Shortly after the deal was announced, Fourtou spelled out the deal's benefits to CNBC.
"It solves the problem of reduction of debt, which still we face," Fourtou told CNBC. "It brings us value, excellent value, and very good hopes up side.
"And at the same time, it creates an industry leader which is going to help us with the strong remaining businesses we shall hold in this business."
Both pleased
Should the deal survive the bargaining yet to come, it appears both sides will get what they crave.
Vivendi gets up-front cash and an interest in a larger media entity that could be potentially worth more in the future.
GE gets a movie studio — it was the last broadcast conglomerate not to have one — a television production unit and a pair of established cable channels to go with its existing properties.
It gets a crucial an ownership stake in one of its most important primetime franchises, Law and Order.
And GE can extract hundreds of millions of dollars by eliminating overlapping functions.
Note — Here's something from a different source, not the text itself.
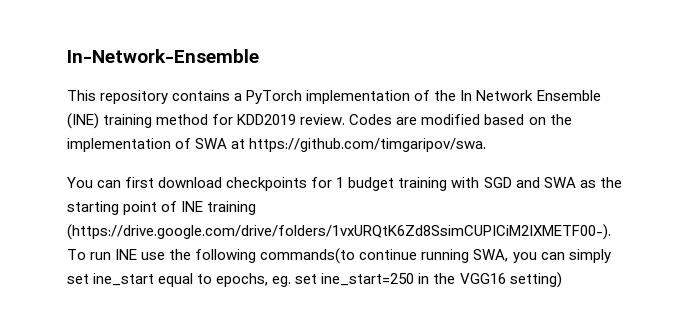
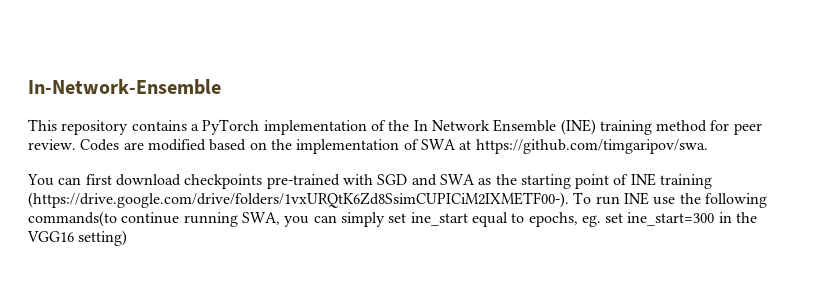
[237,114,297,125] KDD2019 -> [733,123,762,135] peer
[311,177,448,191] for 1 budget training -> [266,174,340,189] pre-trained
[321,273,415,286] ine_start=250 -> [627,212,715,226] ine_start=300

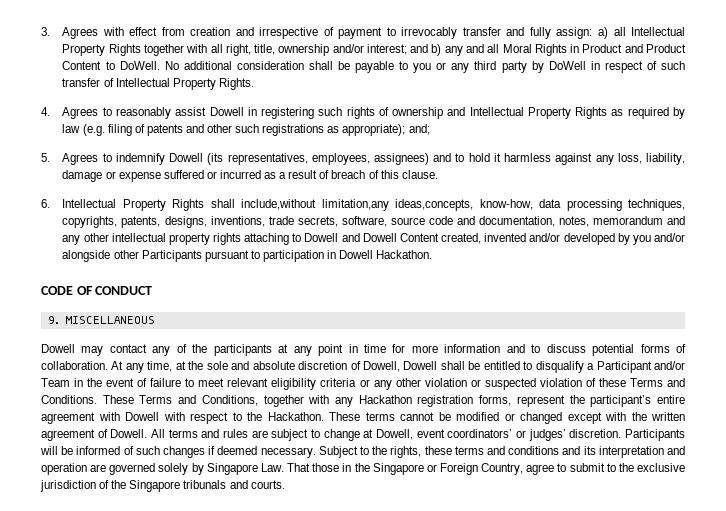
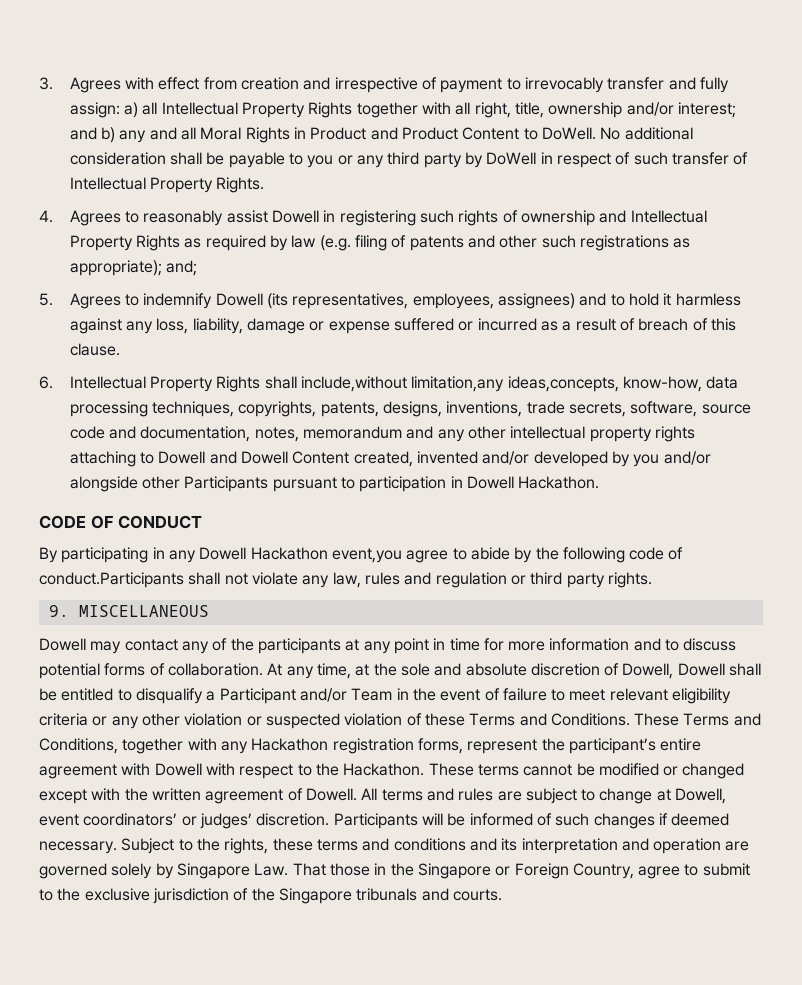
(153, 290) none -> [39,547,684,563] [39,572,652,588] // By participating in any Dowell Hackathon event,you agree to abide by the following code of conduct.Participants shall not violate any law, rules and regulation or third party rights.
Merrill Lynch & Co. media analyst Jessica Reif Cohen said in a report last week that $400 million to $500 million in synergies had been identified. An NBC spokeswoman put the figure at $200 million to $500 million, including sales, promotions and programming redundancies.
On CNBC last week, Wright said he expected the deal to close without a hitch.
"This is a very well-negotiated out arrangement," he said. "There's very little likelihood in my opinion that this won't close and certainly, the final agreement will be done within a month."
No Diller waves
Wright said InterActiveCorp chairman Barry Diller — who owns about 6% of Vivendi stock and was once thought to be a major obstacle to any VUE deal — seems willing to negotiate.
Diller's personal 1.5% interest in Vivendi is worth about $275 million and he will likely cash out analysts said.
More complicated is IAC's $2.5 billion in preferred stock and its claim Vivendi owes it $620 million for taxes on interest from that preferred stake.
"I think all of these things can be worked out," Wright said. Diller has "indicated to me just within the hour that he is very interested in sitting down to see that accomplished. So I would consider Barry a friend and supporter of this transaction."
Diller released this statement: "We are perfectly happy to keep our current arrangements intact and if an opportunity presents itself out of this process to improve our position, we will pursue it. However, we are presently in discussions with no one."
Vivendi vice chairman Edgar Bronfman Jr., GE's last rival bidder for VUE, also appeared to be reluctant to make waves.
Bronfman, a Vivendi board member, recused himself from board activities while he was involved in the bidding process. But some observers had worried that Bronfman, who had earlier called an NBC-VUE deal "a big mistake," would try to block the deal if he were to return to the board before the arrangement was finalized.
During a Fox News Channel interview last Thursday, Bronfman said he would return to the Vivendi board after the deal was clinched.
Almost from the start, the VUE auction was in turmoil, with bidders dropping out in a huff.
VUE had about six suitors — oil billionaire Marvin Davis, Liberty Media Corp., Metro-Goldwyn Mayer Inc., a consortium headed by former Vivendi vice chairman Edgar Bronfman Jr., Viacom Inc. and Comcast Corp.
Then, in July Vivendi told bidders it had set a minimum price of $14 billion.
Roberts: bad timing
First to bail was MGM, which had bid $11.5 billion in cash. Next came Liberty Media, which bowed out in August. Viacom, which never submitted a formal bid and was said to be interested only in the cable channels, dropped out, and then Comcast Corp. said it wouldn't be bidding.
In an interview last week, Comcast president Brian Roberts said that, in the end, the timing was bad.
"When we said in public that we weren't going to make a bid, it was not the moment and the opportunity that we felt we should participate in," Roberts said. "I'm pretty comfortable that we have a lot on our plate and we're focused on that. You can't control the timing in life.
"This was an opportunity here and now, and it was not the right one for us. We're happy for NBC and we wish them well."
Although Comcast had said it would evaluate a possible joint programming deal with Vivendi, that is no longer the case in light of the NBC deal.